START Provided records
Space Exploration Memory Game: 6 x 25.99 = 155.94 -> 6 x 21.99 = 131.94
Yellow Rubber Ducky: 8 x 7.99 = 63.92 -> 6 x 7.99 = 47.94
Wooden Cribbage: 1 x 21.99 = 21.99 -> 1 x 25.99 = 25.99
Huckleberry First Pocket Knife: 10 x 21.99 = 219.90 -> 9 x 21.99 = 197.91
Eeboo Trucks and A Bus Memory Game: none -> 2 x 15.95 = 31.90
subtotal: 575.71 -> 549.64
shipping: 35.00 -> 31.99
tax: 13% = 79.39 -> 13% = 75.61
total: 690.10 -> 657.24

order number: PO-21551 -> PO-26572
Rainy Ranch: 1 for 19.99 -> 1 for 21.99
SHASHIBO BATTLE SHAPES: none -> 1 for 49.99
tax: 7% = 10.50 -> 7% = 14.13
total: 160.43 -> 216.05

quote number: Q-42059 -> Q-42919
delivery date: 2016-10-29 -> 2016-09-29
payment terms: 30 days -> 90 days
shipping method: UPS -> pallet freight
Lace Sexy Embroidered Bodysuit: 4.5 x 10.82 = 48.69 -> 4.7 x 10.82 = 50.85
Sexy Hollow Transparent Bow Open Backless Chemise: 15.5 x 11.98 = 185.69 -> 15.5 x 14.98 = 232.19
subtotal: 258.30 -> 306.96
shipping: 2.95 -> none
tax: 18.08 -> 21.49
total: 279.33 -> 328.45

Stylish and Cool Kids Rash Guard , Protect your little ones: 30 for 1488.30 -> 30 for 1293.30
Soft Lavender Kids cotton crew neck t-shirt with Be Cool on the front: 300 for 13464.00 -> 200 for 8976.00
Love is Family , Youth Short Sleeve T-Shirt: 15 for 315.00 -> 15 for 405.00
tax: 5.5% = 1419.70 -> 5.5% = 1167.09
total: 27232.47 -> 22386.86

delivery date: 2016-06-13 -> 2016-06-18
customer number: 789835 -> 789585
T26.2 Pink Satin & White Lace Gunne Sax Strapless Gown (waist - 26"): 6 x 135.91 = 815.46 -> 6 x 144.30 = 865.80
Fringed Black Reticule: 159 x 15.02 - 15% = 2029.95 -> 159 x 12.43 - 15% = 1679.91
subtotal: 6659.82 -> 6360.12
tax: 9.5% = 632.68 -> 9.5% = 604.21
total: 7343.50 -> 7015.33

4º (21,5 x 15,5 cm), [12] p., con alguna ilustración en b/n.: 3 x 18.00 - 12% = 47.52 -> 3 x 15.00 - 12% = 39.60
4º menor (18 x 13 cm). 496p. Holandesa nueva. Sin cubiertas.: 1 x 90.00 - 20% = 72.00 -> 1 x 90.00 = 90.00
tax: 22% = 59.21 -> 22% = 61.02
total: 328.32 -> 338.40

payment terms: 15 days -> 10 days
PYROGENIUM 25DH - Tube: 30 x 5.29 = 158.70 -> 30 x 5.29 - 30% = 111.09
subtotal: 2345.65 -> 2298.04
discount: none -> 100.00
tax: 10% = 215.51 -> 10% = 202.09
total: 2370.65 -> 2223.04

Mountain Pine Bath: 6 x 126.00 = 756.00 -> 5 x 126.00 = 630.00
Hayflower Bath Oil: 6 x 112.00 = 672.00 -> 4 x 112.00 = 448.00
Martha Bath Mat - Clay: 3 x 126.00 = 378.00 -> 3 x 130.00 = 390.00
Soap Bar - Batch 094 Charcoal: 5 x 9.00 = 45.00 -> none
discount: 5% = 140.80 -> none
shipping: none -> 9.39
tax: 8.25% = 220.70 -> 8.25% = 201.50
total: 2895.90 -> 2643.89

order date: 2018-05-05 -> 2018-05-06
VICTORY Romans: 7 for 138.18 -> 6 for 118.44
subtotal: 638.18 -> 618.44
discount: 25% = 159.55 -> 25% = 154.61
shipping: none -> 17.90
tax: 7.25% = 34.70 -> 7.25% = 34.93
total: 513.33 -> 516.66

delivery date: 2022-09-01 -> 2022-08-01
END Provided records
### Try it
Write out each line exactly, beginning at the one with "tax: 8.25% = 220.70 -> 8.25% = 201.50" and ending at the final line of the records above, with nothing added.

### Final answer
tax: 8.25% = 220.70 -> 8.25% = 201.50
total: 2895.90 -> 2643.89

order date: 2018-05-05 -> 2018-05-06
VICTORY Romans: 7 for 138.18 -> 6 for 118.44
subtotal: 638.18 -> 618.44
discount: 25% = 159.55 -> 25% = 154.61
shipping: none -> 17.90
tax: 7.25% = 34.70 -> 7.25% = 34.93
total: 513.33 -> 516.66

delivery date: 2022-09-01 -> 2022-08-01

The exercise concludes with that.